With commitment like that, as the old saying goes, “If you’re going to do something, you might as well do it right.” Thankfully the conventional wisdom among experts when it comes to these seven home-based business basics is clear. Here it is:
- Nail down the legal stuff early―Remember, your homeowners’ insurance policy won’t cover your business should you incur any losses, so you need to buy business insurance if that is a concern. Secondly, smart home-based business owners verse themselves on the applicable tax laws before it’s time to file so they can avoid surprises and take the necessary steps to capitalize on any potential advantages as well. Additionally, local zoning laws, the need for a business permit or an unanticipated inspection of some kind can all put you out of business before you even get started if you’re not careful.
- Investing too much too soon can be dangerous―Starting your own business is exciting, and you want to make sure that you have adequate work space and the technology you need most to get the job done. However, the goal is to be profitable. That means keeping your overhead to an absolute minimum at first.
- Focus on the big picture―As a home-based business owner, your operation is usually run by an army of one or maybe just a few. That’s why it’s all too easy to get bogged down in product or service delivery such that you forget or don’t make time to tackle the larger and equally critical issues that will ensure you are successful. Accounting and finance, marketing, systems management and team building are just some of the things that will also need your attention.
- Productivity is key―Maximum productivity is the result of a number of factors. Knowing how and where you work best is one of them. If getting out of the office means you’ll get more done, then get out once and a while. If a cluttered desk overwhelms you, then take time out to organize your office each evening so that you start each day with a fresh slate. Have an office away from the family quarters, as well as a separate business phone line. Remind family, neighbors and friends that your being home does not mean you are free to chat or that they can just drop by―you are working! Also, find a way to keep Fido and the kids quiet when you’re conducting business. If you think you can work efficiently with kids running around, think again.
- Smart marketing is crucial―Marketing is perhaps the most important element in ensuring the success of a home-based business so it’s important to do it right for as little money as possible.

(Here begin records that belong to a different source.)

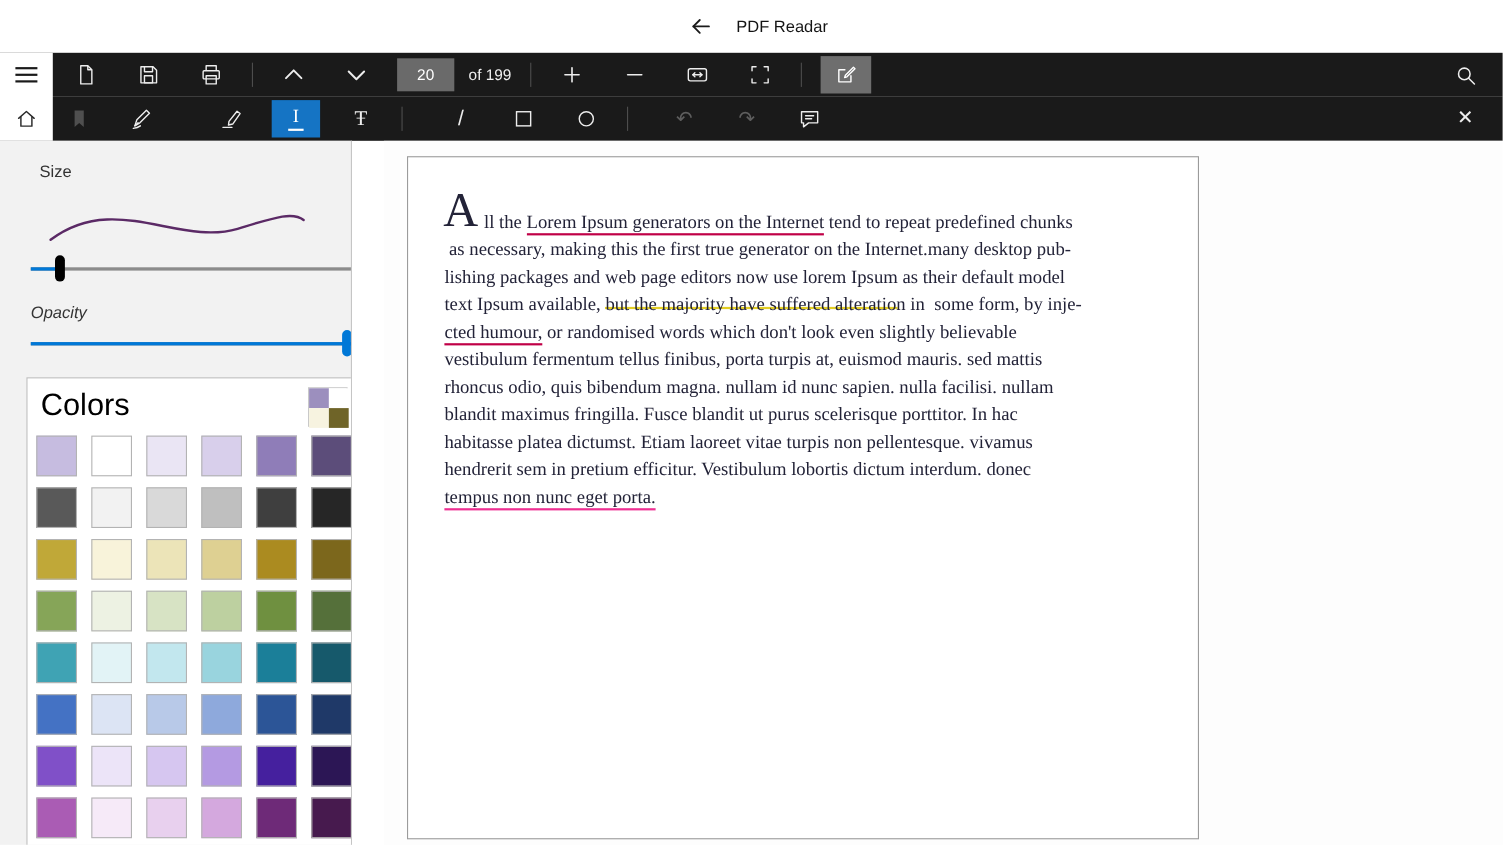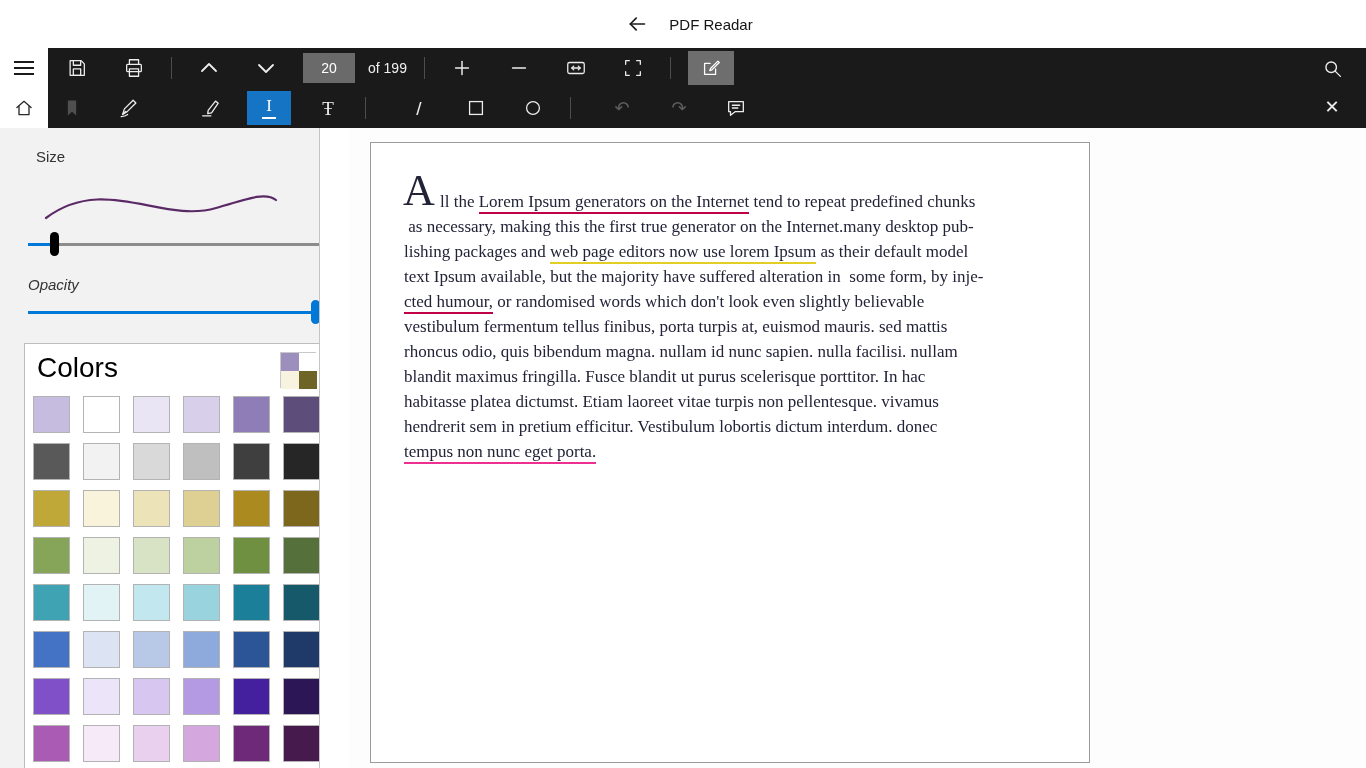--- a/index.html
+++ b/index.html
@@ -7,21 +7,21 @@
     font-family:"Liberation Sans", sans-serif; }
 
   
   .titlebar { position:absolute; top:0; left:0; right:0; height:48px; background:#fff;
     display:flex; align-items:center;justify-content:center; }
   .back-btn { width:48px; height:48px; display:flex; align-items:center; justify-content:center; cursor:pointer; }
   .app-title { font-size:15px; color:#141414; margin-left:8px; }
 
   
   .toolbar1 { position:absolute; top:48px; left:0; right:0; height:40px; background:#1a1a1a;
-    display:flex; align-items:center; gap:17px; }
+    display:flex; align-items:center; gap:17px; padding-left:58px; }
   .toolbar2 { position:absolute; top:88px; left:0; right:0; height:40px; background:#1a1a1a;
     display:flex; align-items:center; gap:17px; padding-left:52px; }
   .tbtn { width:40px; height:32px; display:flex; align-items:center; justify-content:center;
     color:#ededed; flex:0 0 auto; cursor:pointer; }
   .ic { display:flex; align-items:center; justify-content:center; }
   .sep { width:1px; height:22px; background:#4d4d4d; flex:0 0 auto; }
   .page-box { width:52px; height:30px; background:#6a6a6a; color:#fff; font-size:14px;
     display:flex; align-items:center; justify-content:center; flex:0 0 auto; }
   .page-count { color:#f0f0f0; font-size:14px; margin-left:-4px; flex:0 0 auto; }
   .annot { width:46px; height:34px; background:#6e6e6e; }
@@ -354,21 +354,21 @@
       </div>
   </div>
 </div>
 
 <div class="main-bg"></div>
 <div class="page">
   <div class="dropcap">A</div>
   <div class="doc" style="color: rgb(35, 35, 56);">
       <div class="doc-line first"><span>ll the </span><span style="border-bottom: 2px solid rgb(192, 0, 71); padding-bottom: 1px;">Lorem Ipsum generators on the Internet</span><span> tend to repeat predefined chunks</span></div>
       <div class="doc-line"><span> as necessary, making this the first true generator on the Internet.many desktop pub-</span></div>
-      <div class="doc-line"><span>lishing packages and </span><span style="border-bottom: 2px solid rgb(227, 206, 37); padding-bottom: 1px;">web page editors now use lorem Ipsum</span><span> as their default model</span></div>
+      <div class="doc-line"><span>lishing packages and </span><span style="border-bottom: 2px solid rgb(227, 206, 37); padding-bottom: 18px;">web page editors now use lorem Ipsum</span><span> as their default model</span></div>
       <div class="doc-line"><span>text Ipsum available, but the majority have suffered alteration in  some form, by inje-</span></div>
       <div class="doc-line"><span style="border-bottom: 2px solid rgb(192, 0, 71); padding-bottom: 1px;">cted humour,</span><span> or randomised words which don't look even slightly believable</span></div>
       <div class="doc-line"><span>vestibulum fermentum tellus finibus, porta turpis at, euismod mauris. sed mattis</span></div>
       <div class="doc-line"><span>rhoncus odio, quis bibendum magna. nullam id nunc sapien. nulla facilisi. nullam</span></div>
       <div class="doc-line"><span>blandit maximus fringilla. Fusce blandit ut purus scelerisque porttitor. In hac</span></div>
       <div class="doc-line"><span>habitasse platea dictumst. Etiam laoreet vitae turpis non pellentesque. vivamus</span></div>
       <div class="doc-line"><span>hendrerit sem in pretium efficitur. Vestibulum lobortis dictum interdum. donec</span></div>
       <div class="doc-line"><span style="border-bottom: 2px solid rgb(238, 47, 146); padding-bottom: 1px;">tempus non nunc eget porta.</span></div>
     </div>
 </div>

Take time to explore the more affordable yet effective strategies for marketing your business both on the Internet and via social marketing channels. Develop a yearly plan with measureable goals and objectives. Position yourself as an expert with the local media or at local events and attend or exhibit at trade shows when you can. Engage in active networking, and never underestimate the power of referrals. Collaborate with other business owners who are offering services or products that complement your own.
- Make time management a top priority―One of the biggest pluses about working from home is that no one is telling you what to do and when to do it, but that can also work against you. Home-based business owners will often cite distractions and feeling unmotivated or unproductive as a major source of stress in their lives. Tricks to combat this problem include: getting dressed to go to work in the morning; developing and adhering to a structured schedule and routine; adjusting your schedule to ensure you can work during your most productive hours; and taking mini breaks during the day to get some fresh air and clear your head. And don’t think twice about investing in a time management class if necessary.
- Maintaining balance is the most important thing you’ll ever do―When you own your own business and work from home, it’s all too easy to mix business with pleasure. Maintaining a balance between work and your personal life can seem all but impossible at times. But you’ve got to try. Keep your work space separate from your living quarters. Set boundaries with family, and ask them to respect your work schedule. On the flip side, when it’s time for family or other personal time, it’s critical that you be fully present.